Он не спешил, но и не тянул время сверх меры. Он чувствовал: приближается новая волна боли и само по себе это еще терпимо, но следом за болью и процессом ее «переможения» неизбежно придет слабость, и вот она-то сейчас была совершенно ни к чему. Челюсти уже одеревенели настолько, что еще минута – и не разжать ножом, икры ног свело мучительной фантомной судорогой, но тем не менее, он помедлил еще мгновение, чтобы в последний раз задать себе вопрос: уверен ли? И горько усмехнуться в ответ: ну не Маресьев я! Даже не пол-Маресьева…

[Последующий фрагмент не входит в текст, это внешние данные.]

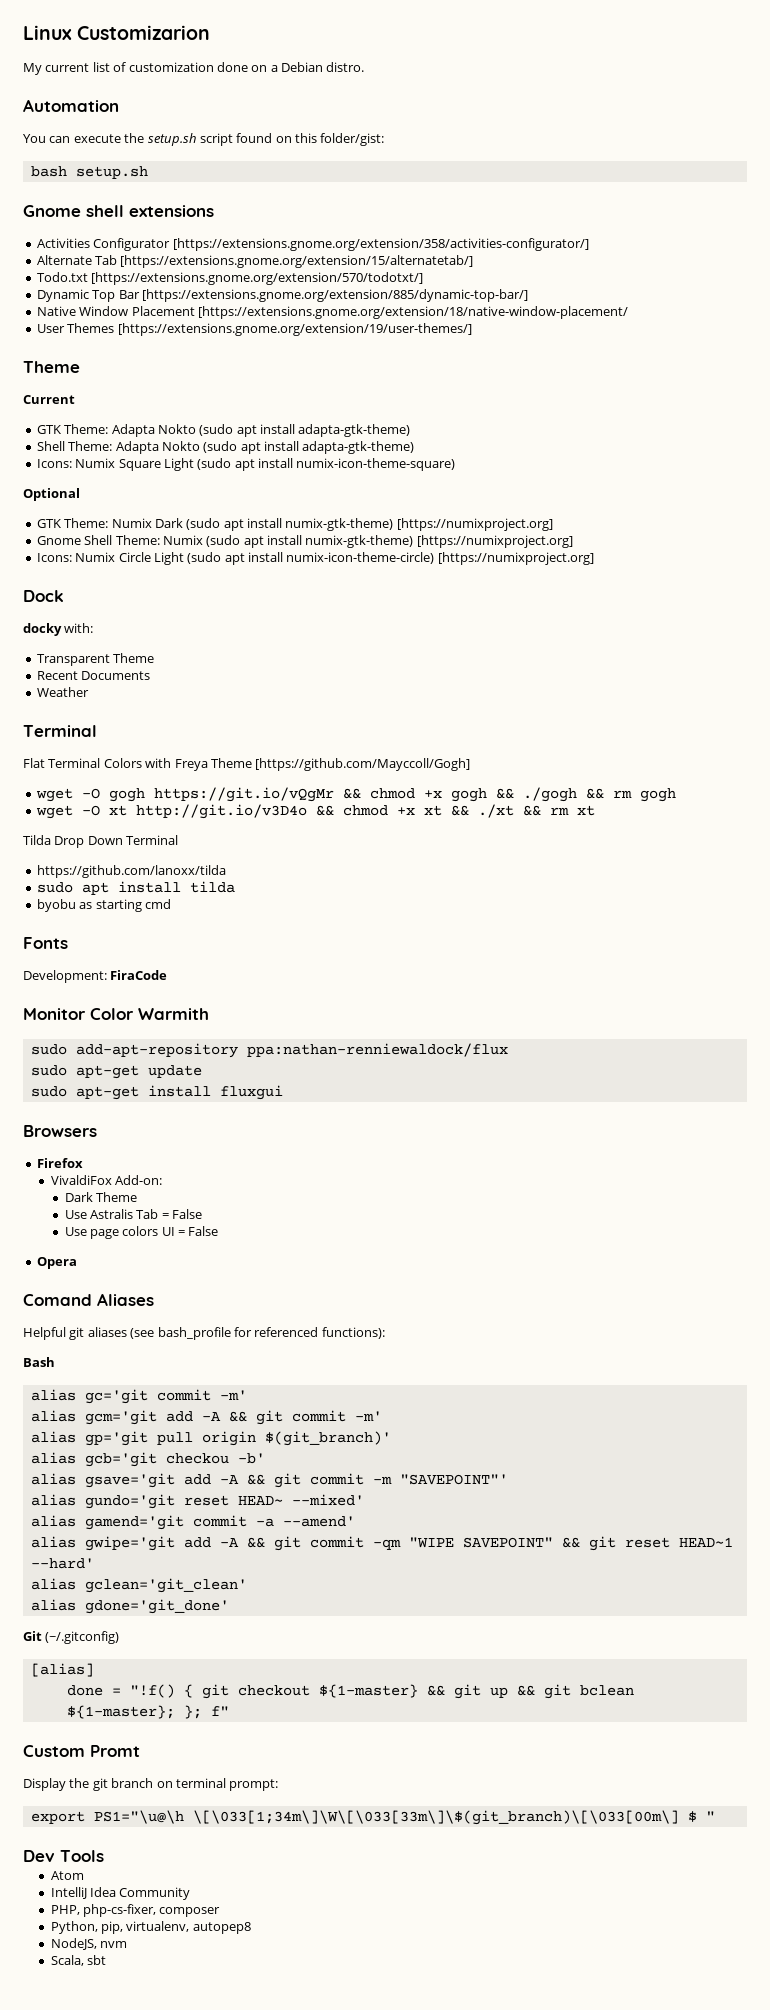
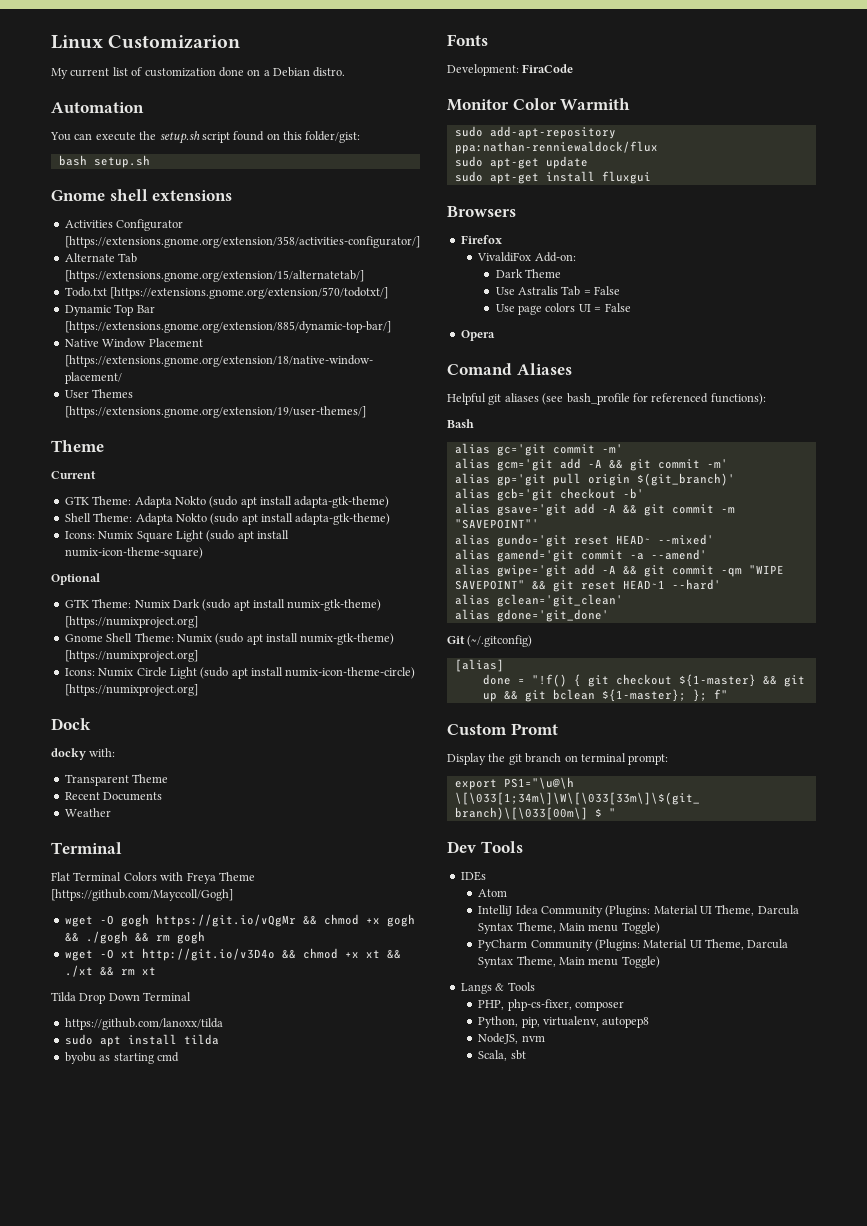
[165,1453,229,1464] checkou -> [559,488,616,499] checkout
(104, 1856) none -> [460,871,486,881] // IDEs
(191, 1893) none -> [605,905,799,917] [478,922,660,934] [478,939,789,951] [478,956,660,968] [460,982,535,994] (Plugins: Material UI Theme, Darcula Syntax Theme, Main menu Toggle) // PyCharm Community (Plugins: Material UI Theme, Darcula Syntax Theme, Main menu Toggle) // Langs & Tools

Он наклонился вперед так резко, что кровь зашумела в ушах, а перед глазами будто пронеслась стайка светлячков. Светлячки – это хорошо, – подумал он, – это значит – лето… Только… как кружится голова. Он сильно прикусил губу, уже почти бесчувственную, но это все равно помогло унять головокружение. И склонился над первой таблеткой, которую собирался всосать в себя, как наркоман, отмеряющий этапы жизни бритвенным лезвием на поверхности зеркальца, всасывает белый порошок, только не носом, а ртом, но суть от этого не менялась: белая смерть и здесь, и там, разница лишь в сроке и в… ну, удовольствии, пожалуй, ведь готовы же они платить деньги за то, чтобы на несколько часов ощутить, как «сносит башню», а то и отдать жизнь за понюшку коки, но он сейчас отнюдь не искал удовольствия и тем более не хотел еще раз испытать на себе, как это бывает, когда сносит башню, в одно мгновение и безо всяких кавычек, а головная боль становилась невыносимой, казалось, затылок быстро наливается свинцом, какое уж тут удовольствие, хотя, надо признать, он испытывал определенное удовлетворение, осознавая, что скоро все это закончится, навсегда, надо только собраться, и он собрался и наклонился еще ниже, вытягивая непослушные губы, складывая их трубочкой, но вдруг внезапно подумал: чему, Господи, чему я сопротивляюсь?! – ведь вот же оно, оно самое, само идет… ну, как бы в руки, надо только расслабиться и… он улыбнулся… и расслабился, отдался на волю того, что сильнее его, только задержал дыхание и стал с любовью и великой радостью вслушиваться в замедляющееся биение сердца, иногда повторяя про себя «спасибо» и возносясь мыслью к небесам, думая: «Это не правда, что перед смертью не надышишься. Перед ней совсем не хочется дышать».
А небеса негодовали. Небеса бесновались и пытались докричаться до земли, чтобы объяснить, что это не мы, мы здесь ни при чем, ваша благодарность отправлена не по адресу, это не мы. Нет, правда!
Только это тоже было бесполезно. Потому что никто их уже не слышал.
«Неужели так трудно… – думал он, и мысли его были такими же прерывистыми и сбивчивыми, как дыхание. – Неужели так трудно запомнить несколько элементарных истин? Запомнить и свято соблюдать… Если уж вам не спится по ночам, если вы, например, едете в машине и видите, что на часах без четверти час, остановитесь! Припаркуйте машину в безлюдном месте и лучше всего все-таки выйдите из нее. Если вы оказались рядом с домом, поспешите домой. Если нет – просто зайдите в первый попавшийся подъезд, поднимитесь на несколько этажей и сядьте на пол, прислонясь к стене. Если же час Ч и минута М застали вас в собственной квартире, то отключите газ, свет и электроприборы, примите горизонтальное положение – только, ради всего святого, не забирайтесь в ванну, а ложитесь на кровать, можно не раздеваясь, разве что… накройтесь с головой простыней. Ей-богу, я сам не знаю зачем, просто сделайте это! На всякий случай.